---------- Data in this exercise ----------

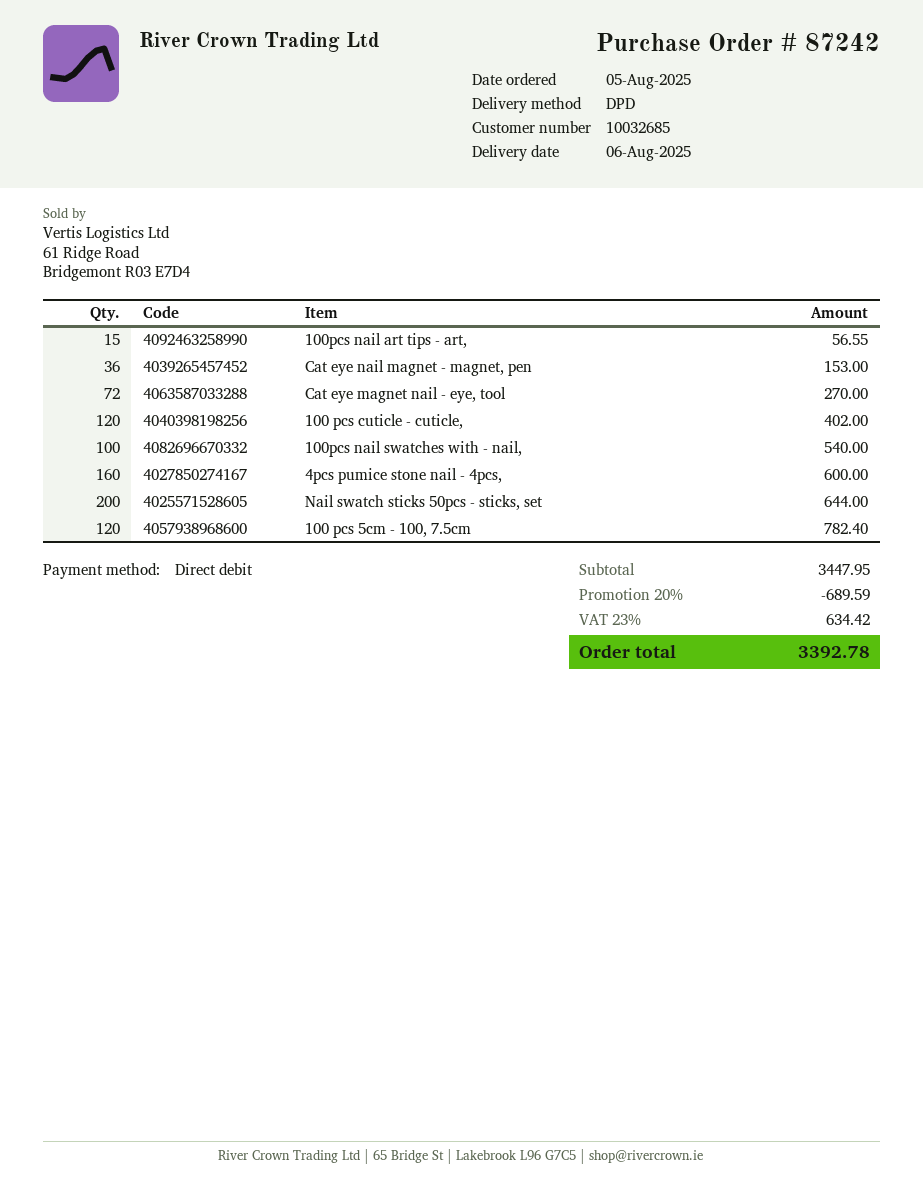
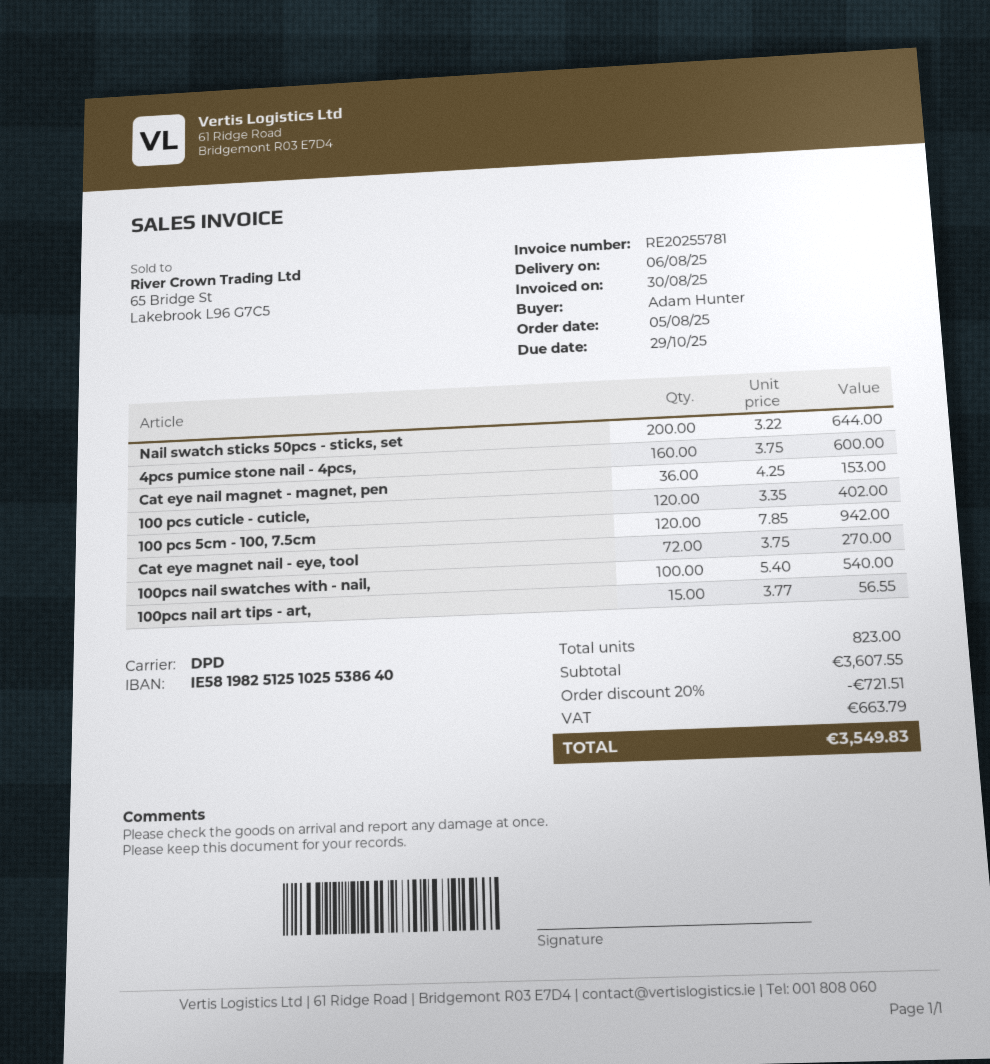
100 pcs 5cm - 100, 7.5cm: 120 for 782.40 -> 120 for 942.00
subtotal: 3447.95 -> 3607.55
discount: 20% = 689.59 -> 20% = 721.51
tax: 634.42 -> 663.79
total: 3392.78 -> 3549.83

----------

Without copying any picture, repeat all of the entries exactly.

100 pcs 5cm - 100, 7.5cm: 120 for 782.40 -> 120 for 942.00
subtotal: 3447.95 -> 3607.55
discount: 20% = 689.59 -> 20% = 721.51
tax: 634.42 -> 663.79
total: 3392.78 -> 3549.83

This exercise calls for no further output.